Mesajı Okuyun
Old 26-07-2007, 12:47   #1
Gülsün A. Aygörmez

 
Varsayılan Kasit-taksir ve yargi

Degerli Meslektaslarim,

kasit ve taksir, bunlardan da özellikle olasi kasit ve bilincli taksir konusunda, Almanya'daki ve Türkiye'deki karsilastirmali durum hakkinda kisa bir bilgi vererek, arkasindan, zaman buldukca cevirdigim, konuya iliskin mahkeme kararlarini burda sizinle paylasmak istiyorum.
Bilgi paylastikca cogalir diyor, sizlerin de destegiyle, verimli bir tartisma alani olusturabilecegimizi düsünüyorum.

Saygilarimla
Gülsün Ayhan Aygörmez

Suçun manevi unsuru olarak kasıt (Der Tatbestandsvorsatz Absicht, Vorsatz)

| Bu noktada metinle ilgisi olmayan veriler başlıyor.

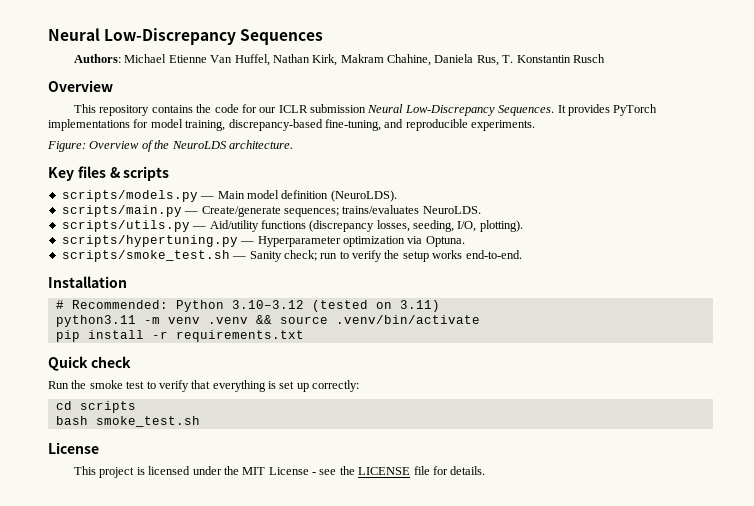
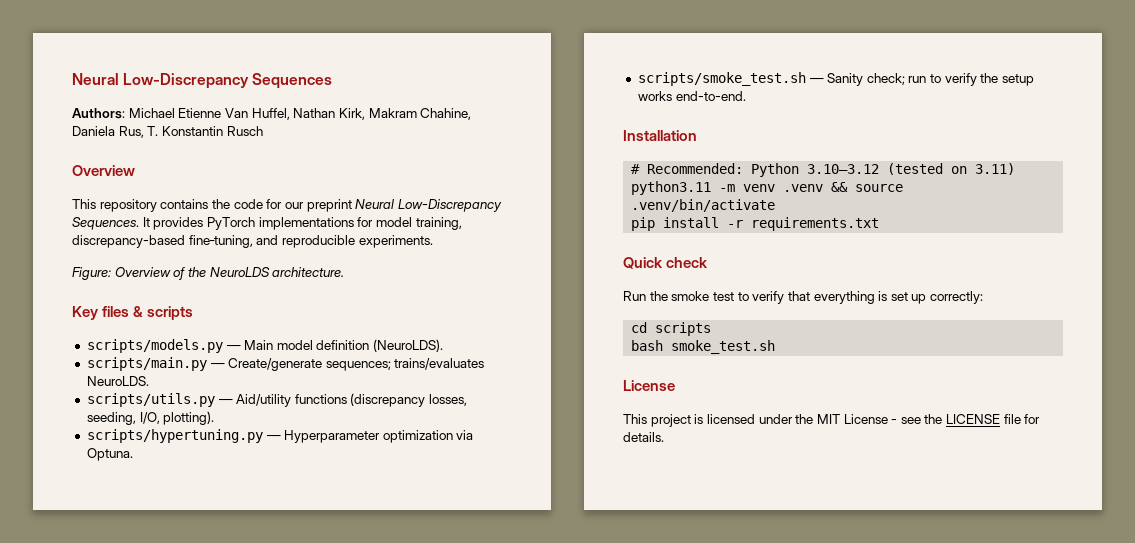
- This repository contains the code for our ICLR submission Neural Low-Discrepancy Sequences.
+ This repository contains the code for our preprint Neural Low-Discrepancy Sequences.

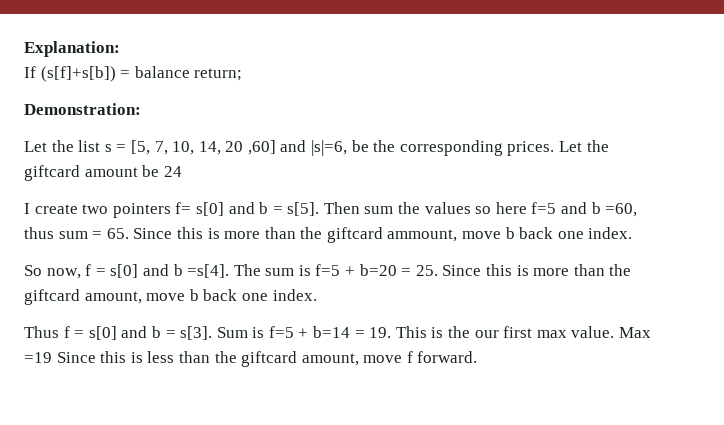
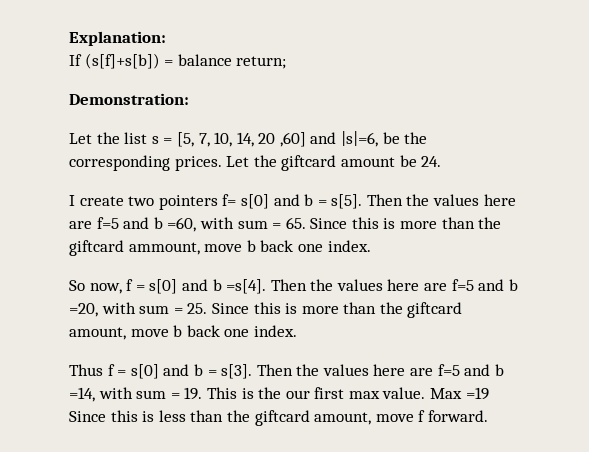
- Let the giftcard amount be 24
+ Let the giftcard amount be 24.
- Then sum the values so here f=5 and b =60, thus sum = 65. Since this is more than the giftcard ammount, move b back one index.
+ Then the values here are f=5 and b =60, with sum = 65. Since this is more than the giftcard ammount, move b back one index.
- The sum is f=5 + b=20 = 25. Since this is more than the giftcard amount, move b back one index.
+ Then the values here are f=5 and b =20, with sum = 25. Since this is more than the giftcard amount, move b back one index.
- Sum is f=5 + b=14 = 19. This is the our first max value.
+ Then the values here are f=5 and b =14, with sum = 19. This is the our first max value.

TCK MADDE 21 - (1) Suçun oluşması kastın varlığına bağlıdır. Kasıt, suçun kanunî tanımındaki unsurların bilerek ve istenerek gerçekleştirilmesidir.
2)Kişinin, suçun kanunî tanımındaki unsurların gerçekleşebileceğini öngörmesine rağmen, fiili işlemesi hâlinde olası kasıt vardır.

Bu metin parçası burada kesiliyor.